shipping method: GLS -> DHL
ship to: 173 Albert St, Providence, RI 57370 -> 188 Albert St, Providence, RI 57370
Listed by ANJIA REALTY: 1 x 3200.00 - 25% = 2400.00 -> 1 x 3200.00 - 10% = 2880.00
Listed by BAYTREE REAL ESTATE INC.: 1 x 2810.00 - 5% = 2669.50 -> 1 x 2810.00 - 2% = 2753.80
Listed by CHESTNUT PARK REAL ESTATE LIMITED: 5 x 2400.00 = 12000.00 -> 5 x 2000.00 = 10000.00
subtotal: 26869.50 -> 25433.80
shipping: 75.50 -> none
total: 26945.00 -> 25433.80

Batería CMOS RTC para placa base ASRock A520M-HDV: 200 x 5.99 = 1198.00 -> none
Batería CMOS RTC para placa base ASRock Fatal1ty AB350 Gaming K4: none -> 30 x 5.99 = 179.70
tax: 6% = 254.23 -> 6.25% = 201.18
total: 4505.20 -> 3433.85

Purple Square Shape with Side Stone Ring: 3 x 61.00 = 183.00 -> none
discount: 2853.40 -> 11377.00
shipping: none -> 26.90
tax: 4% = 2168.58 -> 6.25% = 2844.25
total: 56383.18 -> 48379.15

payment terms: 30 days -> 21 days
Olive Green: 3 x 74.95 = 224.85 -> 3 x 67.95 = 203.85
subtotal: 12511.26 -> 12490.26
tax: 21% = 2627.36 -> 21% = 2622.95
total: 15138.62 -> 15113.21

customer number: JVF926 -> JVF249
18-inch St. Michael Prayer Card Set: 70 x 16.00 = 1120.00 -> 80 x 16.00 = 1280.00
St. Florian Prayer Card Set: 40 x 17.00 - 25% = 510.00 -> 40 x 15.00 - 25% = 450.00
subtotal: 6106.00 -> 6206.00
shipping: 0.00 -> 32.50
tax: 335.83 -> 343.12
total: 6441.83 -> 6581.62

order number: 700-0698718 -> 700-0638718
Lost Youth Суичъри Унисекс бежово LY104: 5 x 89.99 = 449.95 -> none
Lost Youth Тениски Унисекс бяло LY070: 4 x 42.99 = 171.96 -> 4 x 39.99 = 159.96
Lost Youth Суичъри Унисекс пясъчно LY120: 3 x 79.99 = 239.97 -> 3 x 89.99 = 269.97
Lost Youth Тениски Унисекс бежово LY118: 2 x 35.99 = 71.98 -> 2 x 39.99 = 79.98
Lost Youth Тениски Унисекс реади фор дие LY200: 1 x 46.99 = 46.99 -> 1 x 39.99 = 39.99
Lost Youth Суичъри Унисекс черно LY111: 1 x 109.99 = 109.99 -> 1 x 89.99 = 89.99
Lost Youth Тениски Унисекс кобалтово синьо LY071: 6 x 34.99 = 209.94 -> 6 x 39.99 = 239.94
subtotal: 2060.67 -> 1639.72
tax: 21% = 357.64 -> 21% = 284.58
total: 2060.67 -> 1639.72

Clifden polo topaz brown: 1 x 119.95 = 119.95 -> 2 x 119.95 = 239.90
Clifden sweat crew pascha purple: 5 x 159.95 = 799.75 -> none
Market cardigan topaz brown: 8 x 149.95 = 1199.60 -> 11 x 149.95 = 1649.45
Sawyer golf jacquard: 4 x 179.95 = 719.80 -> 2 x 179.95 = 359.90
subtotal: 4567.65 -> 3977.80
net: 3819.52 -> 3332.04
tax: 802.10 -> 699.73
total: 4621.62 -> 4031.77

☆ ☆ ☆ ☆

WORK REQUEST: If a line in the records contains the word "Суичъри", copy it.

SOLUTION TO THIS PROBLEM:
Lost Youth Суичъри Унисекс бежово LY104: 5 x 89.99 = 449.95 -> none
Lost Youth Суичъри Унисекс пясъчно LY120: 3 x 79.99 = 239.97 -> 3 x 89.99 = 269.97
Lost Youth Суичъри Унисекс черно LY111: 1 x 109.99 = 109.99 -> 1 x 89.99 = 89.99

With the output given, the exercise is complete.